Burano was settled in the seventh century by mainland refugees who titled their new home Boreana, perhaps after the bora , as the northeasterly winter wind is known. Safely removed from the malarial swamps that did so much to ruin neighbouring Torcello, Burano became a prosperous fishing village, and is still largely a fishing community - you can’t achievement far along the shores of the island without seeing a fishing boat beached for repair, or nets ordered out to dry or be mended, or a jumble of crab boxes. It’s a solitary way of life under any circumstances, but a couple of fishermen have scavenged wood and other materials to build vulnerable-looking houses out on the higher mudflats, and now lead an existence not too dissimilar from that of their early Venetian ancestors - perpetually tending to the artifact of the house and boat, fishing among the water-birds, and selling the catch at the Burano or Rialto pescherie .


Burano’s seafood restaurants are far better than those on Murano, and more reasonable than those on Torcello.

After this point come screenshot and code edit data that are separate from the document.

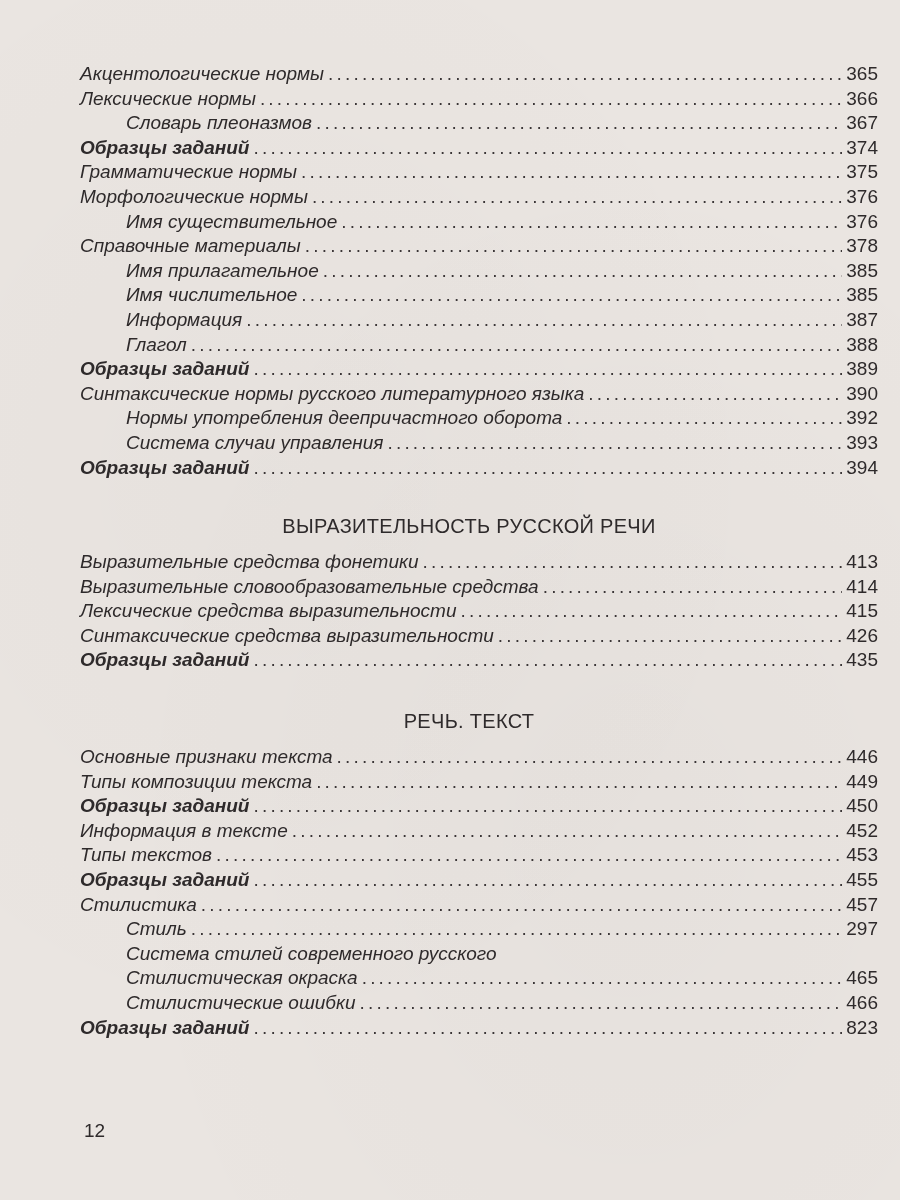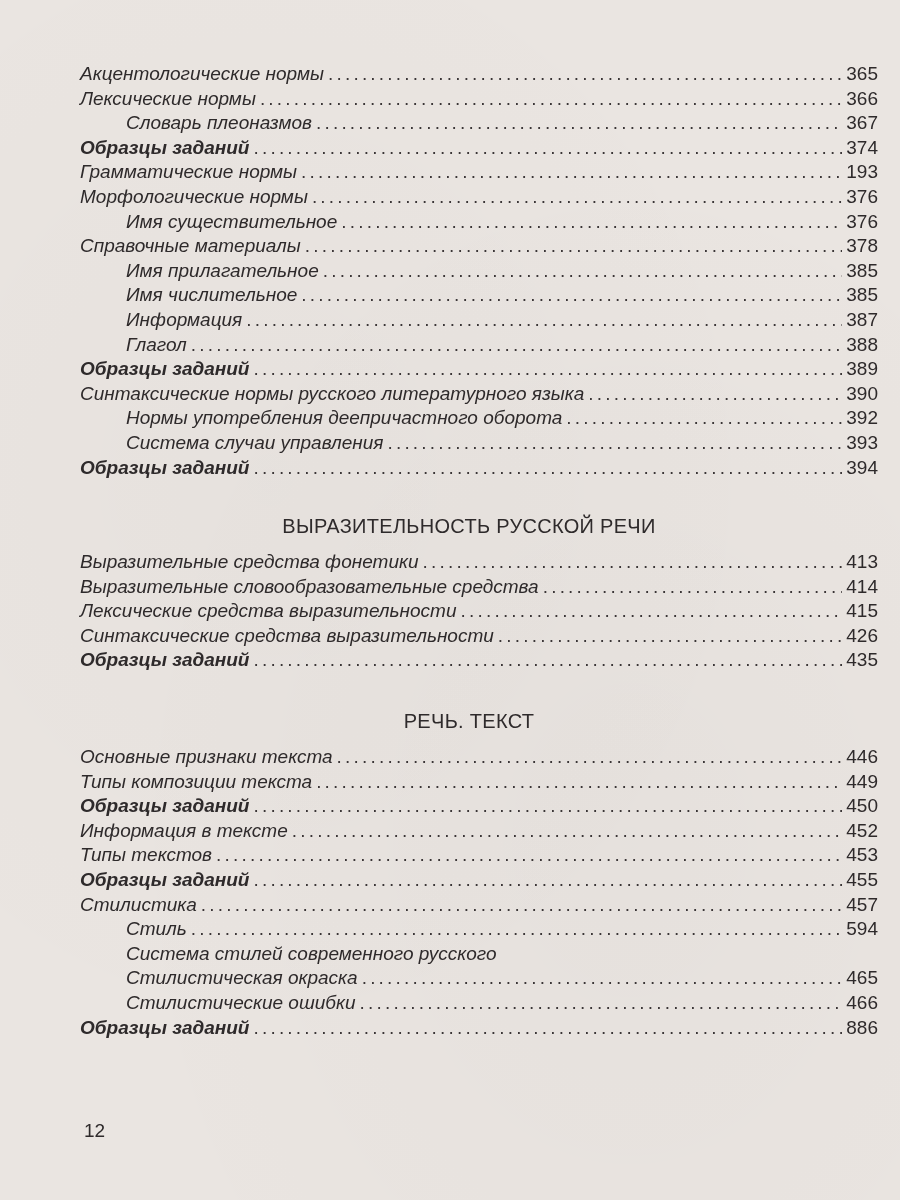"193" span.toc-page { text: 193 -> 375 }
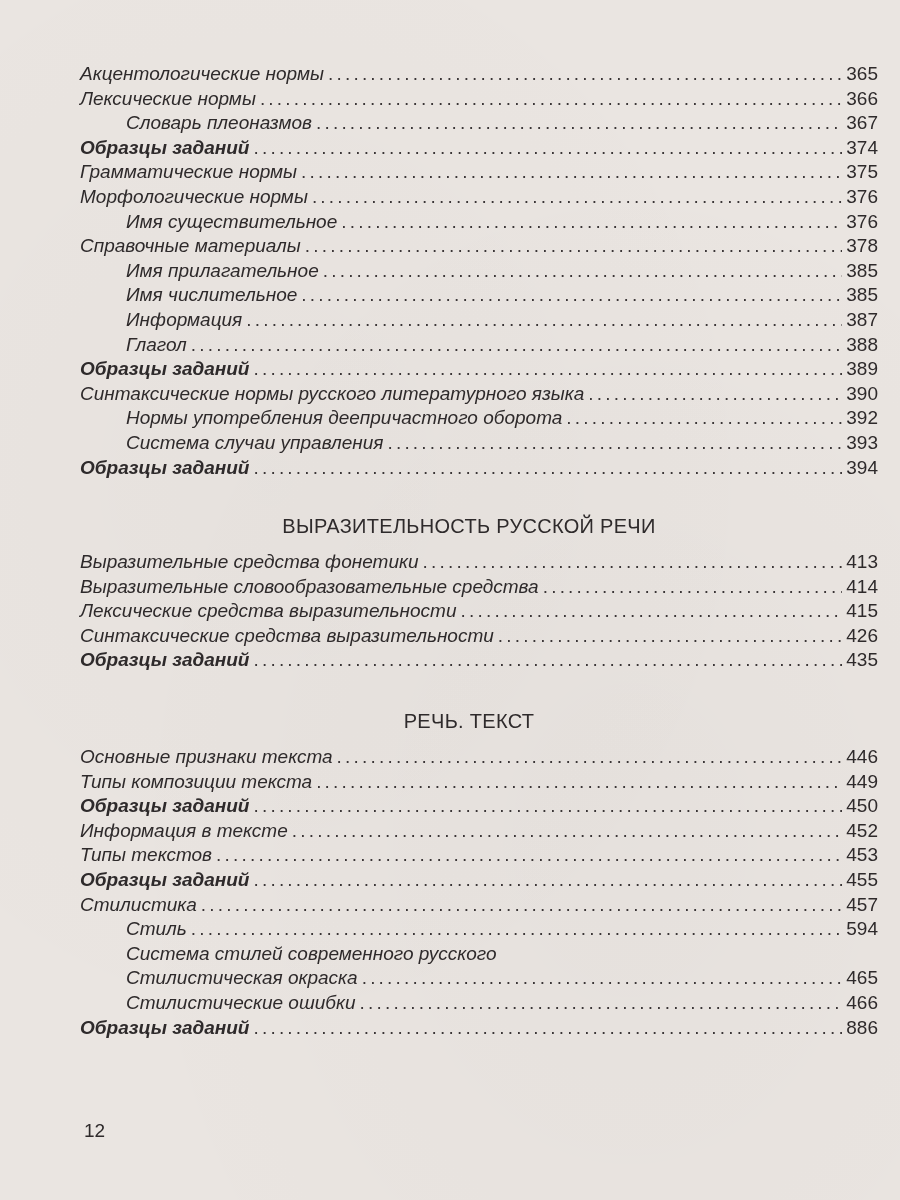"594" span.toc-page { text: 594 -> 297 }
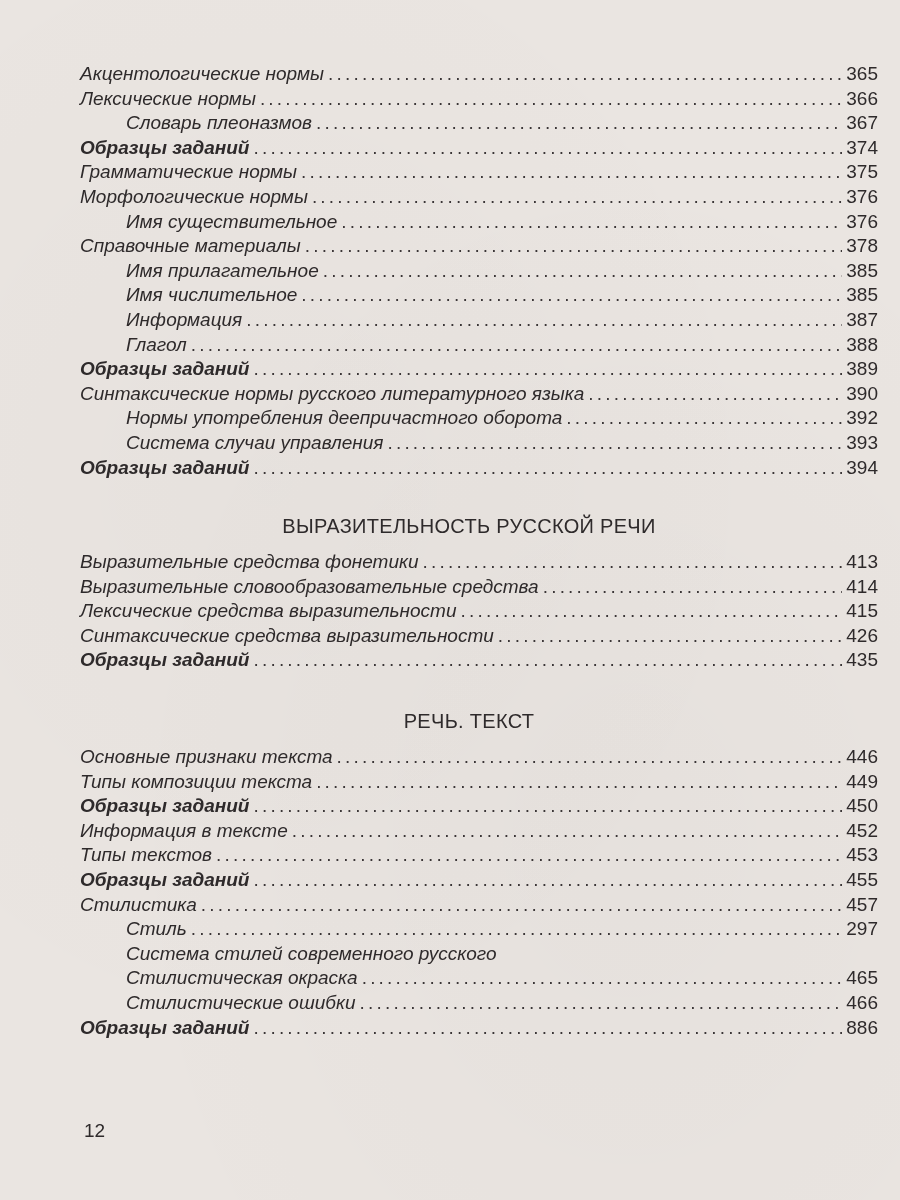"886" span.toc-page { text: 886 -> 823 }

While many of the men of Burano depend on the lagoon, the women’s lives are given over to the production and understanding of lace , and the shops lining the narrow street leading into the village from the vaporetto stop are full of the stuff. Lacemaking used to be a skill that crossed all social boundaries: for noblewomen it was an expression of feminine creativity; for nuns it was an exercise in humility and contemplation; and for the poorest it was simply a source of income. Its production was once geographically diverse, too - Dogaressa Morosina Morosini set up a large and successful workshop near Santa Fosca in the late sixteenth century, for instance - but nowadays Burano is the exclusive centre. Much sentimental nonsense has been written about how “every Burano cottage doorway has its demure lace-maker, stitching away in the sunshine, eyes screwed up and fingers flickering”, to quote saint (Jan) Morris. In fact, making Burano-point and Venetian-point alter is extremely exacting work, both highly skilled and mind-bendingly repetitive, taking an enormous toll on the eyesight. Each woman specializes in one particular stitch, and as there are seven stitches in all, apiece piece is passed from woman to woman during its construction. An average-size plateau centre requires about a month of work.

The skills of lacemaking are still taught at Burano’s Scuola dei Merletti , in Piazza Baldassare Galuppi. This scuola is simply a school rather than a confraternity-cum-guild (unlike all other craftspeople in Venice, the lacemakers had no guild to represent them, perhaps because the workforce was exclusively female) and it was opened in 1872, when the indigenous crafting of alter had declined so far that it was left to one woman, Francesca Memo, to transmit the necessary skills to a younger generation of women. Although the scuola has not operated as a full-time school since the late 1960s, courses are still held here, and on weekdays you might see local women at work on their cylindrical cushions. Pieces produced here are displayed in the attached museum, along with specimens dating back to the sixteenth century; after even a quick tour you’ll have no problems distinguishing the real thing from the machine-made and imported alter that fills the Burano shops.


The Scuola dei Merletti is open April-Oct 10am-5pm; Nov-March 10am-4pm; closed Tues; L8000/4.13.


Opposite the alter school stands the church of San Martino , with its drunken campanile; inside, on the second altar on the left, you’ll find a fine Crucifixion by Giambattista Tiepolo, painted in 1725.


San Martino is open regular 8am-noon & 3-7pm.